■ Exercise prompt: Every line from the line containing "node into your hard drive for future read." through the final line of the data is to be printed exactly; no other line is to appear.

· · · · ·

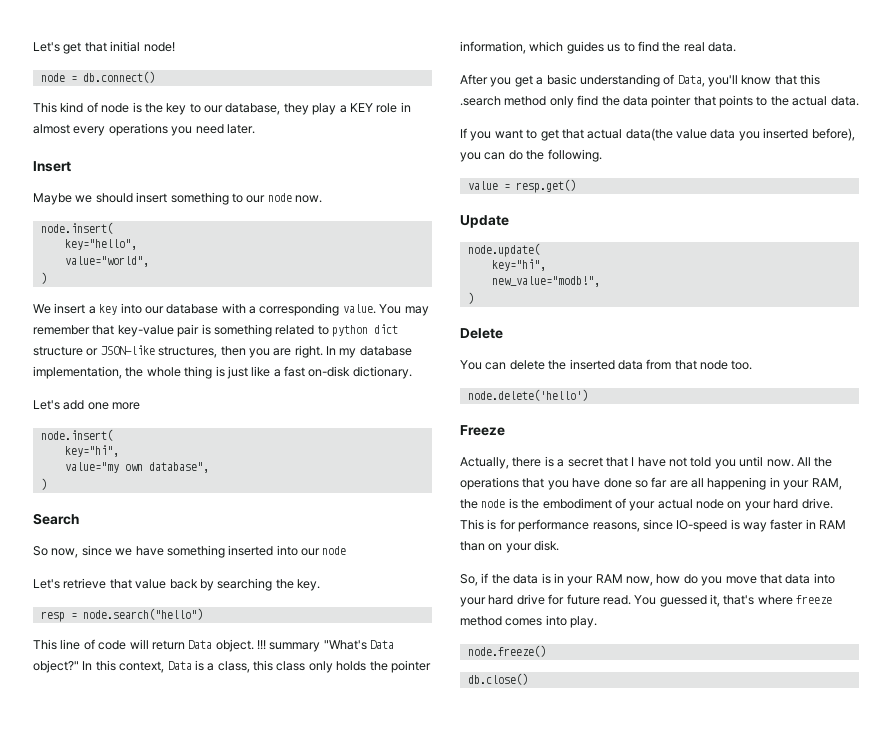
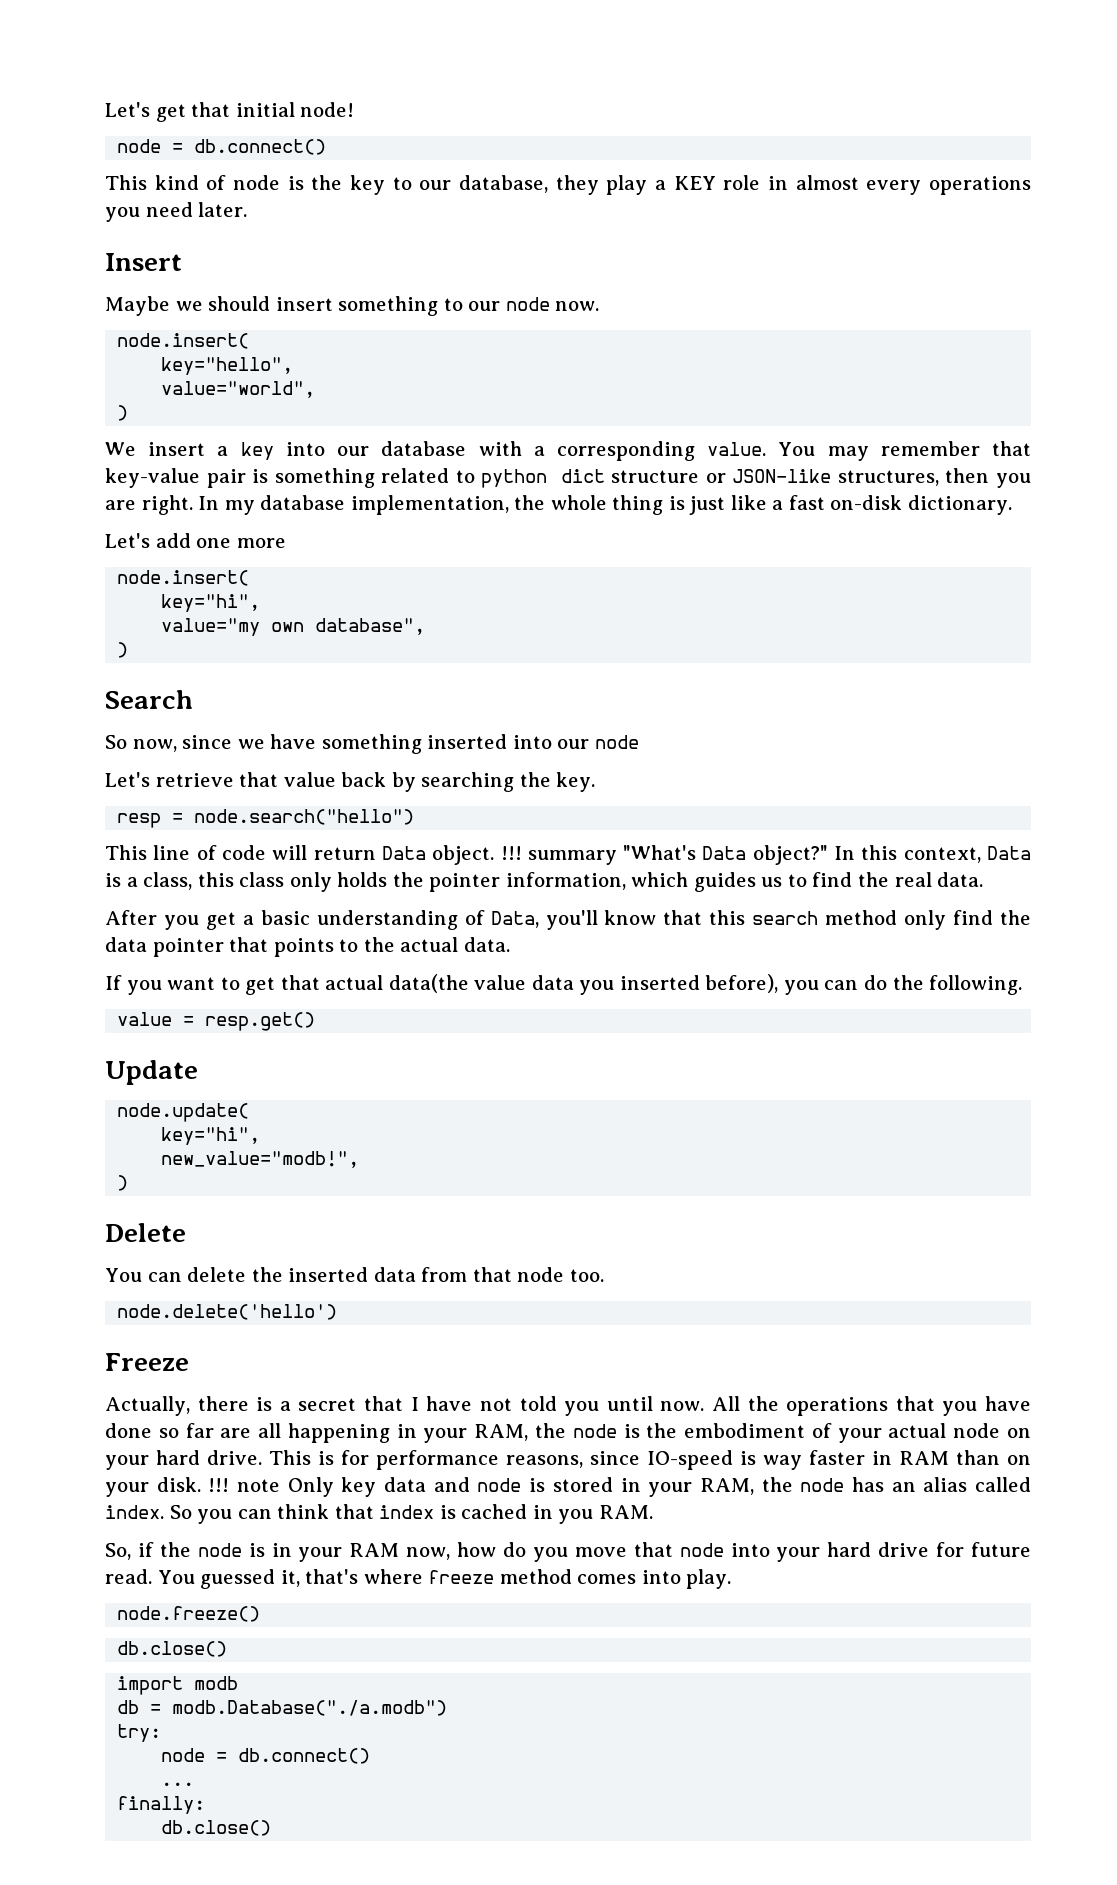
- After you get a basic understanding of Data, you'll know that this .search method only find the data pointer that points to the actual data.
+ After you get a basic understanding of Data, you'll know that this search method only find the data pointer that points to the actual data.
+ !!! note Only key data and node is stored in your RAM, the node has an alias called index. So you can think that index is cached in you RAM.
- So, if the data is in your RAM now, how do you move that data into your hard drive for future read.
+ So, if the node is in your RAM now, how do you move that node into your hard drive for future read.
+ import modb
+ db = modb.Database("./a.modb")
+ try:
+ node = db.connect()
+ ...
+ finally:
+ db.close()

· · · · ·

■ Result below:
+ So, if the node is in your RAM now, how do you move that node into your hard drive for future read.
+ import modb
+ db = modb.Database("./a.modb")
+ try:
+ node = db.connect()
+ ...
+ finally:
+ db.close()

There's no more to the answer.